I may help you with the tests tomorrow.

[chanlito]

Instead of using a constructor, why not use a decorator maybe @dto() passing options to this decorator, this way we can define just a single new ValidationPipe() using nest global pipe. Less code to write 😀

[kamilmysliwiec]

Hi everyone,
Cool PR, will review asap, thanks @fwoelffel ❤️

[ShadowManu]

@chanlito for learning purposes, how would you create that decorator: What it decorates, how it works and why it works? Haven't really authored decorators myself.

[chanlito]

@ShadowManu I was thinking of something like the following without using the constructor:

@Dto() // or @Dto({ transform: true, strip: true, reject: false })
export class CreateCatsDto {
  @IsNotEmpty()
  @IsString()
  readonly name: string;

  // @Transform() or @Type()
  readonly color: string;
}

Now we can strip unwanted incoming fields, validate and tranform.

With reflect metadata we can achieve the @Dto() above.
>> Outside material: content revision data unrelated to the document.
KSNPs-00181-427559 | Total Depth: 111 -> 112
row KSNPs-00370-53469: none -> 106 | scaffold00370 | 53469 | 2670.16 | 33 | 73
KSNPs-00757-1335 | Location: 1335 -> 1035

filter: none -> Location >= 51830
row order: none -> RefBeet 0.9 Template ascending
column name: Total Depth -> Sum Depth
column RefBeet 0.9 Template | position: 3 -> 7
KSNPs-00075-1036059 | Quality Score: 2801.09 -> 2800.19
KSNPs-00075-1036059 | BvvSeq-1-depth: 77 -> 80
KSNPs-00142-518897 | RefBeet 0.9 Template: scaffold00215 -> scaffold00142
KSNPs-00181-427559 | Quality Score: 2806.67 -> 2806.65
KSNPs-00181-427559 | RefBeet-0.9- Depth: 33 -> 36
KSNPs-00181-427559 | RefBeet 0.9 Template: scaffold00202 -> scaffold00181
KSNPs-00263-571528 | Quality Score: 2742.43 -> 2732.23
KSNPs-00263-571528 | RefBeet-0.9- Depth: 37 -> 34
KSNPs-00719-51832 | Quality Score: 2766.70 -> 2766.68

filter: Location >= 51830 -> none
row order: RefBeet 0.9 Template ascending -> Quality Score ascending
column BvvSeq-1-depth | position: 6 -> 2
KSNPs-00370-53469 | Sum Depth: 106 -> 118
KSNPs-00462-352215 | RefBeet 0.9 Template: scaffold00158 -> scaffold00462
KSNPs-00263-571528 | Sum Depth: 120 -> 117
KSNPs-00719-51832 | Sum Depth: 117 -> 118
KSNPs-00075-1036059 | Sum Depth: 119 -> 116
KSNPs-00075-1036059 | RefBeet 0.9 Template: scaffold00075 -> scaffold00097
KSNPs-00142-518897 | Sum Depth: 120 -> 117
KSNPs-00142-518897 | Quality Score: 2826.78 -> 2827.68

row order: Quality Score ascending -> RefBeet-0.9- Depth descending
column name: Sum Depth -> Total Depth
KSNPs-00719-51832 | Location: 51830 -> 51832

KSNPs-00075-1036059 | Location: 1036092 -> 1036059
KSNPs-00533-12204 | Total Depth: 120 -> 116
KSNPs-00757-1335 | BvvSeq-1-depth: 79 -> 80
Then somewhere in our nest bootstrap, we can do the following.

...
app.useGlobalPipe(new ValidationPipe(this.reflector))
...

Inside the validation pipe we could check if the class has been decorated by @Dto, if it has we run transformation or validation on it, else just return the value. 😉

[fwoelffel]

@chanlito
IMO this is not such a good idea because it means that every endpoint will perform the validation with the exact same options. What if I want to strip everywhere, except for one endpoint? I don't think that your proposition would allow that.

[lucasmonstrox]

@fwoelffel nice job dude.

[chanlito]

@fwoelffel I don't think that your proposition would allow that, yes it does using reflect metadata and a custom decorator e.g. @Dto(), otherwise we'll have to do new ValidationPipe() on every @Body() or @Query()

[fwoelffel]

@chanlito How could one activate the stripping for one single controller endpoint and not the other endpoints if the class-validator options are defined in the @Dto decorator and no longer in the ValidationPipe? I think your proposition will reduce the granularity of control we have over the endpoints validation.

[kamilmysliwiec]

@fwoelffel this PR looks like a great job 🙂 thanks man, really appreciate it. I'm gonna review today. Question: would you want to update a docs as well? At the moment, we only have a mention that ValidationPipe exists out-of-the-box. I feel like we should provide a small separated chapter that describes those properties and how to use them. Do you want to do that? ❤️

[fwoelffel]

@kamilmysliwiec Yup caaan do

[kamilmysliwiec]

cool @fwoelffel 😃 This PR is ready to merge 🎉 looking forward to it

[kamilmysliwiec]

Great job @fwoelffel, thanks 🎉 Looking forward to those small fixes in the docs PR!

[lock]

This thread has been automatically locked since there has not been any recent activity after it was closed. Please open a new issue for related bugs.